Preferisce occuparsi della psicologia dei personaggi o predilige le scene d’azione?
«Non amo scrivere necessariamente scene d’azione. Mi piacciono soprattutto i plot: quello che considero il movimento delle storie. È questo che rende i miei libri come le montagne russe dei luna-park. Ma è importante anche dare profondità ai caratteri dei personaggi e io mi diverto molto a esplorarli psicologicamente».

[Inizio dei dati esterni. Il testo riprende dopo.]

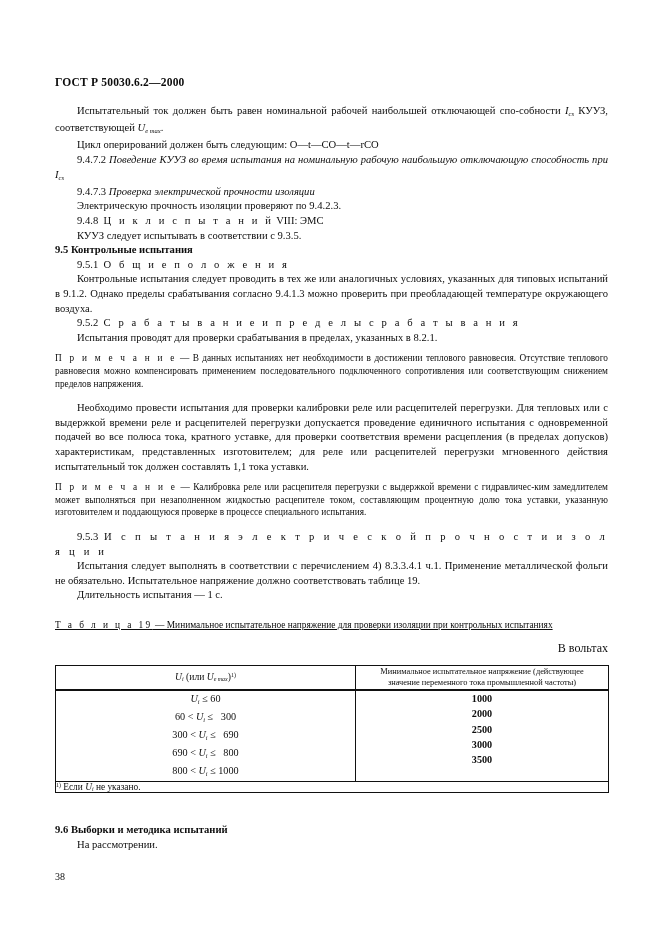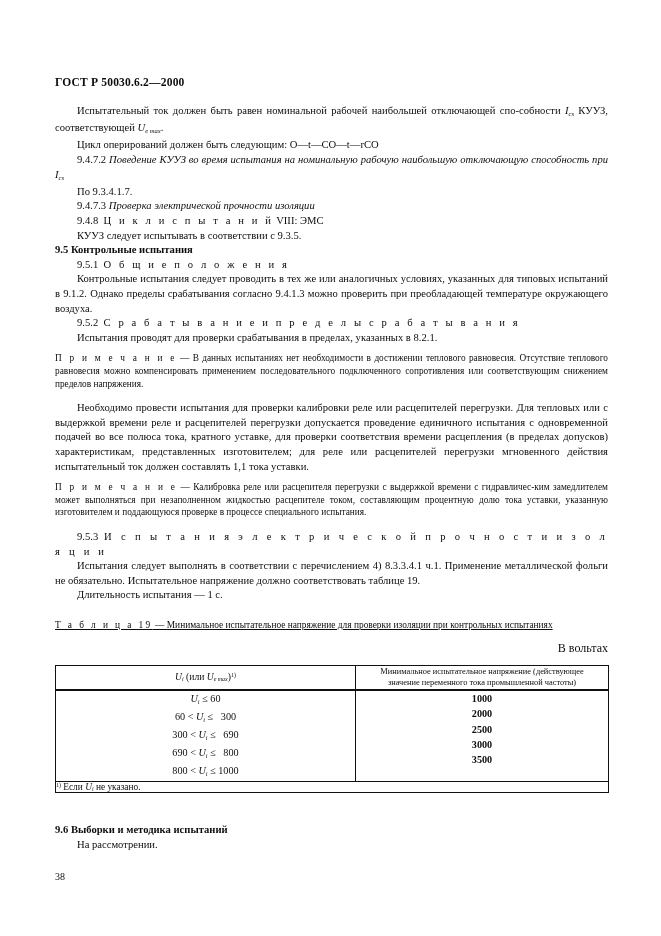"По 9.3.4.1.7." p.indent { html: <p>По 9.3.4.1.7.</p> -> none }
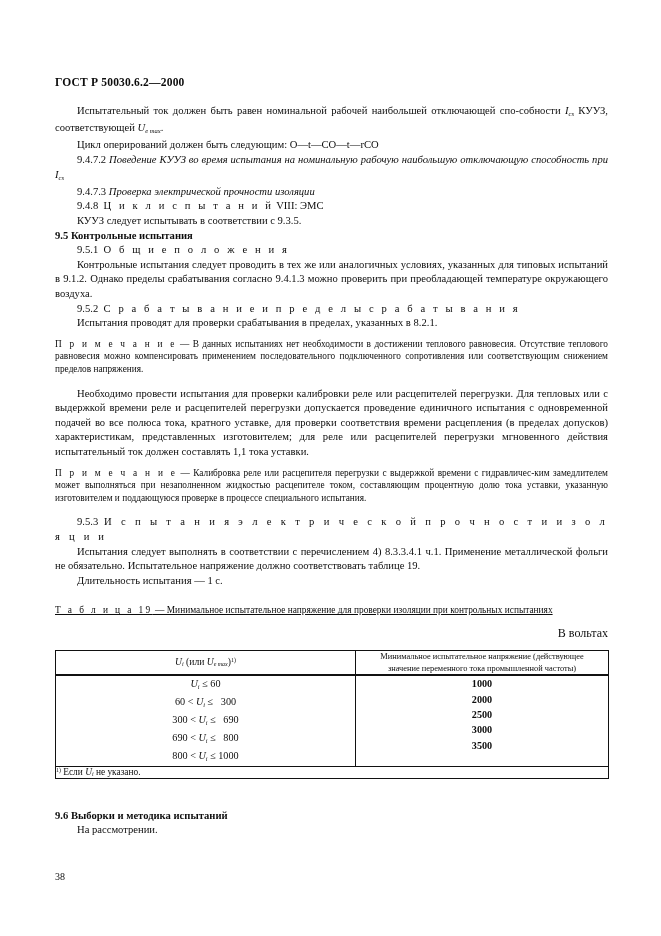"Электрическую прочность изоляции" p.indent { html: none -> <p>Электрическую прочность изоляции проверяют по 9.4.2.3.</p> }
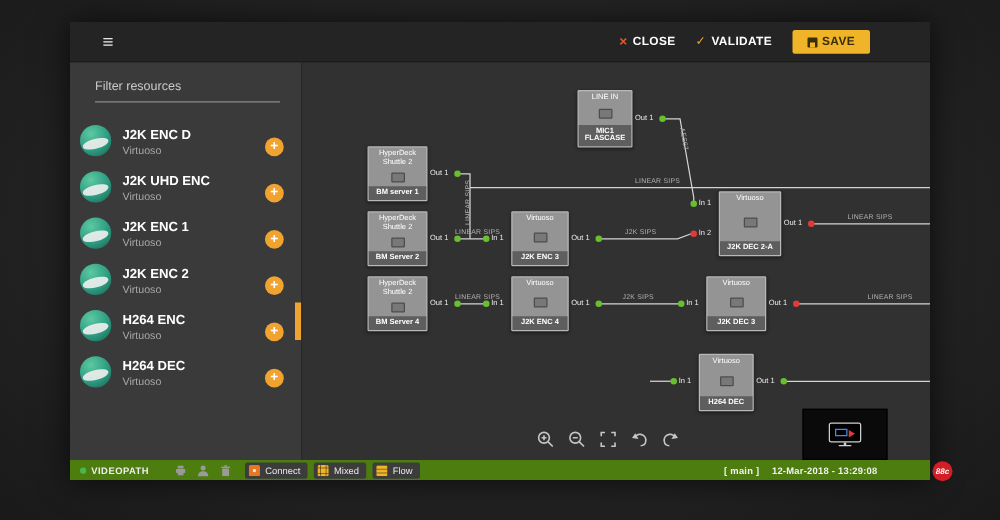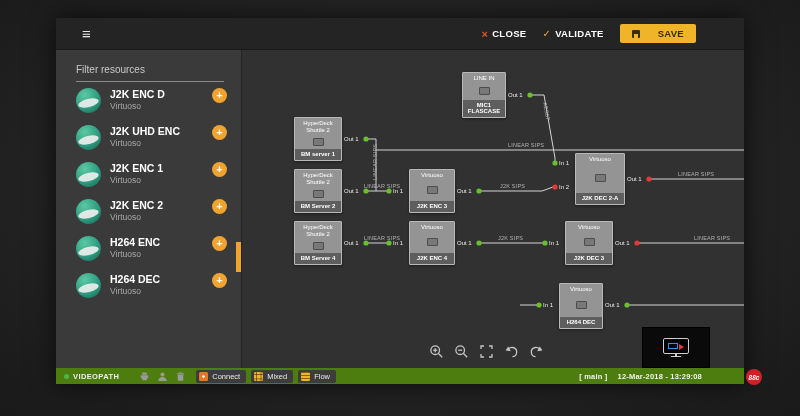"SAVE" .save-btn { gap: 18px -> 4px }
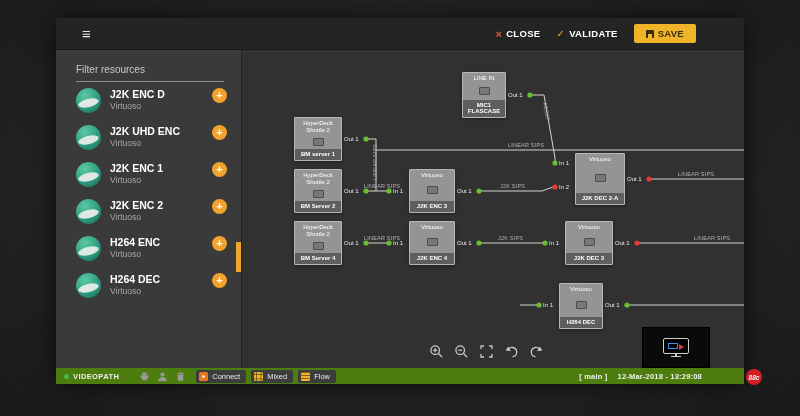"J2K ENC D" .res-item { align-items: flex-start -> flex-end; padding: 0 14px 0 20px -> 0 14px 0 8px }
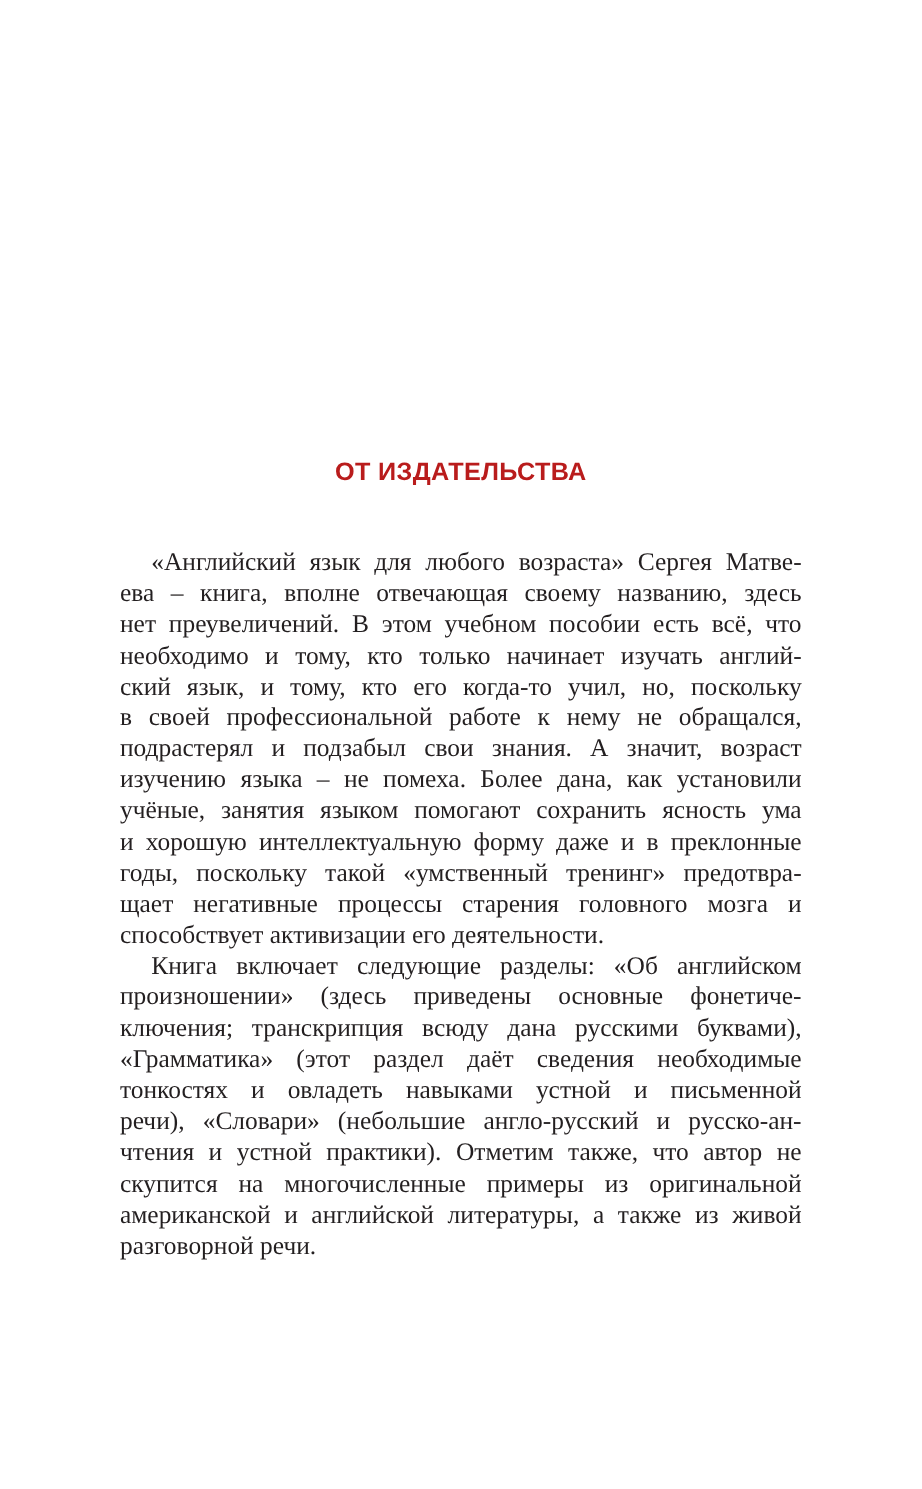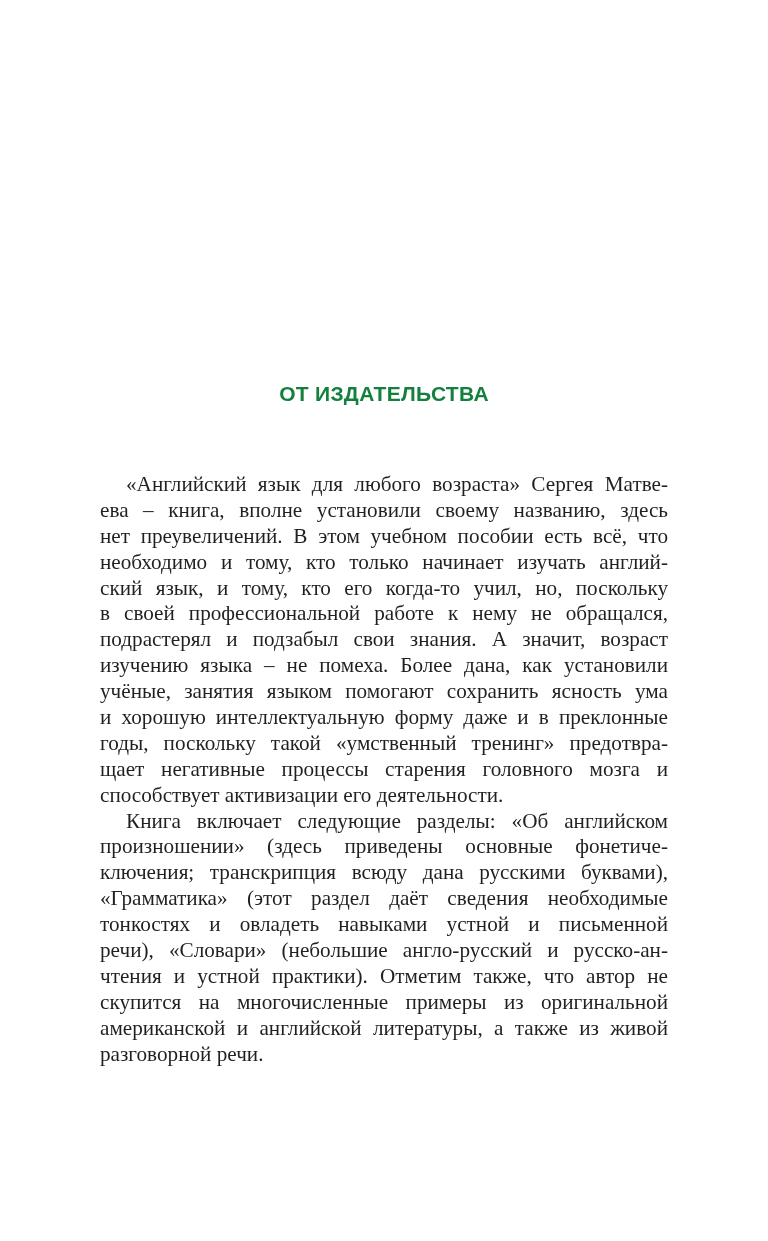"ОТ ИЗДАТЕЛЬСТВА" .heading { color: #15803d -> #b91c1c }
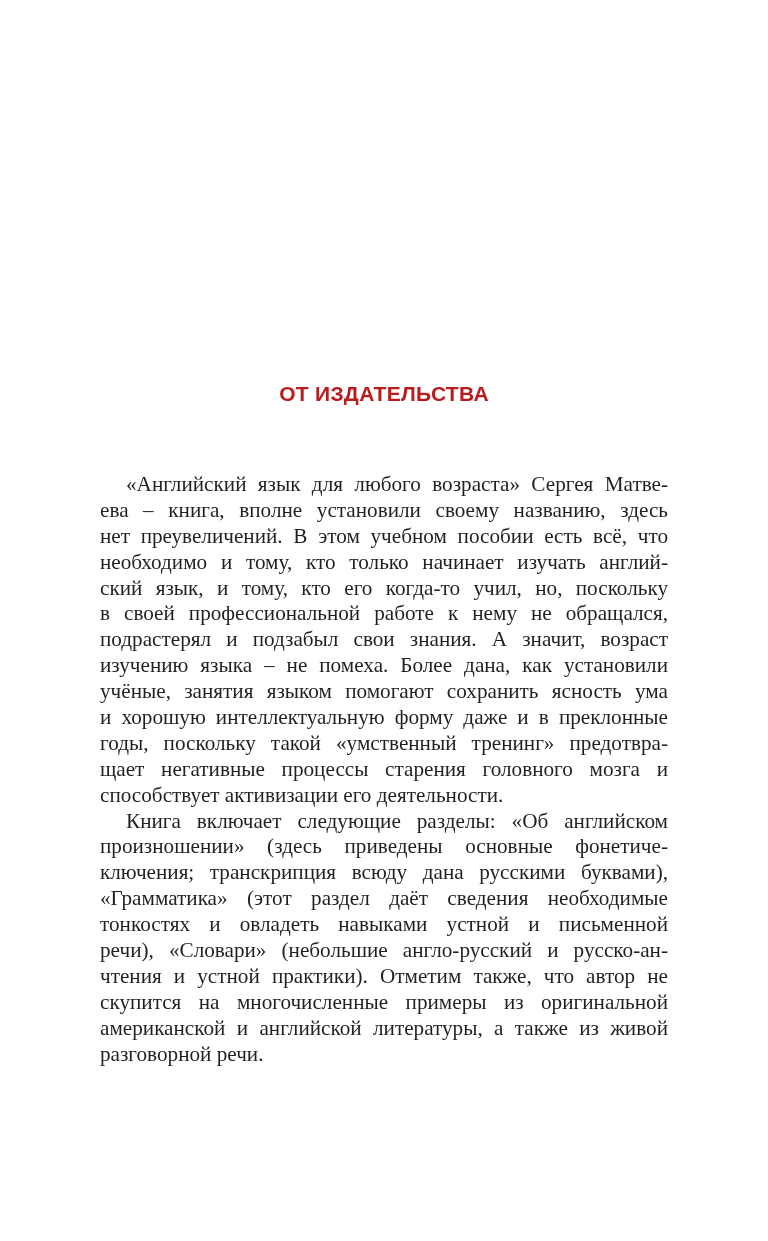"«Английский язык для любого возраста»" .body-text { top: 472px -> 456px }
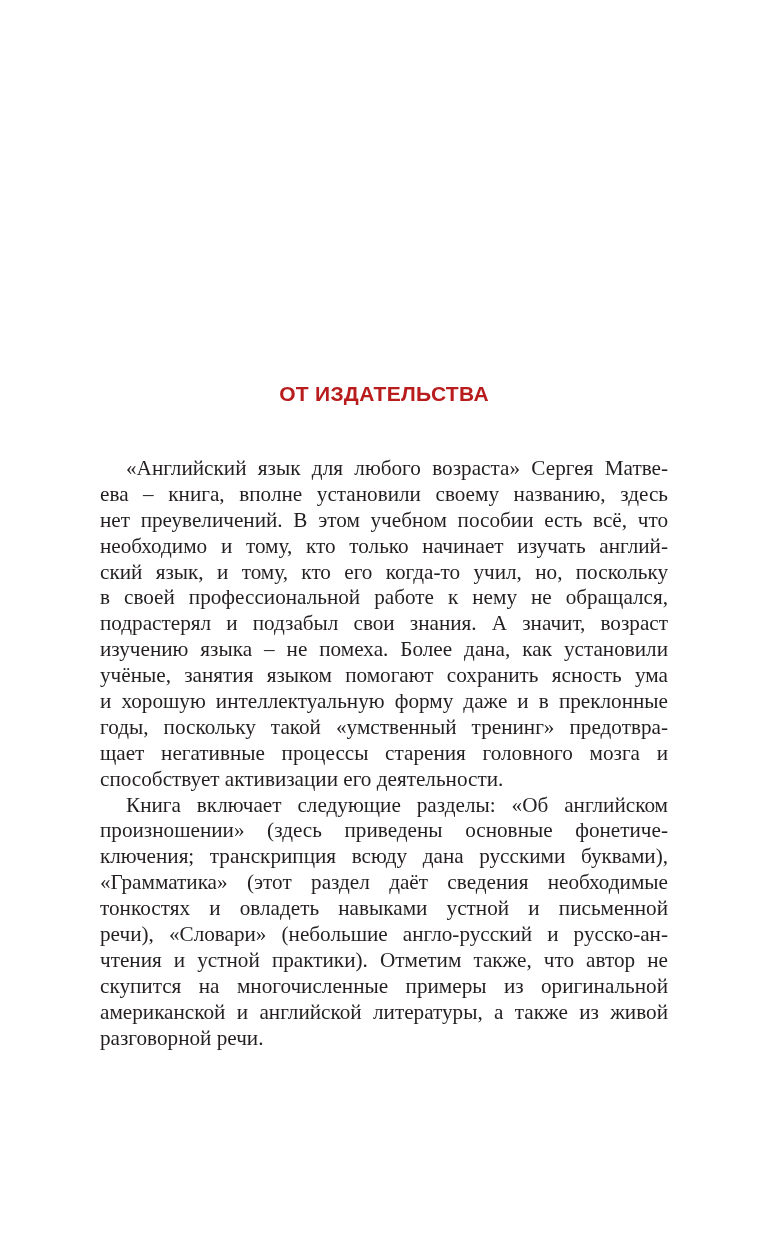"ева – книга, вполне установили" span.line { text: установили -> отвечающая }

Com’è nato il suo Lincoln Rhyme?
«Volevo inventare un eroe che fosse differente dal classico bravo ragazzo che vedete nei thriller. Volevo che il mio protagonista potesse comprendere i cattivi, avesse la capacità di entrare nella loro mente. Non volevo che fosse solo in grado di menarli. Anche perché, dal momento che Rhyme è paralizzato, non potrebbe farlo. Mi è piaciuto creare un personaggio che potesse giocare una partita a scacchi mentale con l’assassino senza per forza dovergli sparare o picchiarlo».
Ci può anticipare qualcosa del suo prossimo romanzo Il filo che brucia?
«Nella sua nuova avventura Rhyme deve vedersela con un cattivo che usa l’elettricità presente in rete per gettare New York nel caos. Ho scritto un libro che parla delle nuove forme di energia e mi è piaciuto farlo in un modo eccitante e allo stesso tempo pericoloso. L’elettricità è in ogni casa ed è davvero un’arma letale e perfetta. Rhyme sarà aiutato da Kathryn Dance e da un poliziotto che opera in Messico, luogo dove saranno costretti a stanare il loro diabolico avversario Watchmaker».
Quanto il mondo del cinema ha influenzato la sua scrittura?
«I film sono molto importanti per me per due ragioni. Quando sono riusciti producono una scossa nei lettori e li coinvolgono raggiungendo lo stesso obbiettivo che io mi pongo con la mia narrativa. E poi ho studiato a lungo struttura e ritmo dei film, applicando le stesse tecniche nei miei libri».
Ci sono progetti cinematografici imminenti che la riguardano?
«Il film televisivo tratto da La lacrima del diavolo dovrebbe andare in onda negli Stati Uniti ad agosto e prossimamente credo sarà disponibile via cavo anche sui vostri canali».
Quanto le piacciono i cattivi delle sue storie?
«Li adoro. Mi siedo al buio e penso a che cosa potrebbe scioccare i miei lettori».
Qual è la struttura compositiva dei suoi thriller?
«Fin dall’inizio i miei plot sono strutturati, e la struttura dei miei romanzi è quasi sempre di 150 pagine. Non improvviso mai, a parte quando scrivo un dialogo o una descrizione».


Che rapporto ha con la tecnologia e in particolare con Internet?
«Con tre miei romanzi, La finestra rotta, La strada delle croci e Profondo blu, ho costruito quella che chiamo la mia personale “high-tech trilogy”, nella quale ho esplorato vari aspetti dei pericoli della tecnologia nella società contemporanea. La mia idea era di costruire dei thriller convincenti partendo da ottimi trampolini di lancio. Tutti i libri hanno bisogno di un nucleo che parla di problemi importanti per poter far rabbrividire i lettori».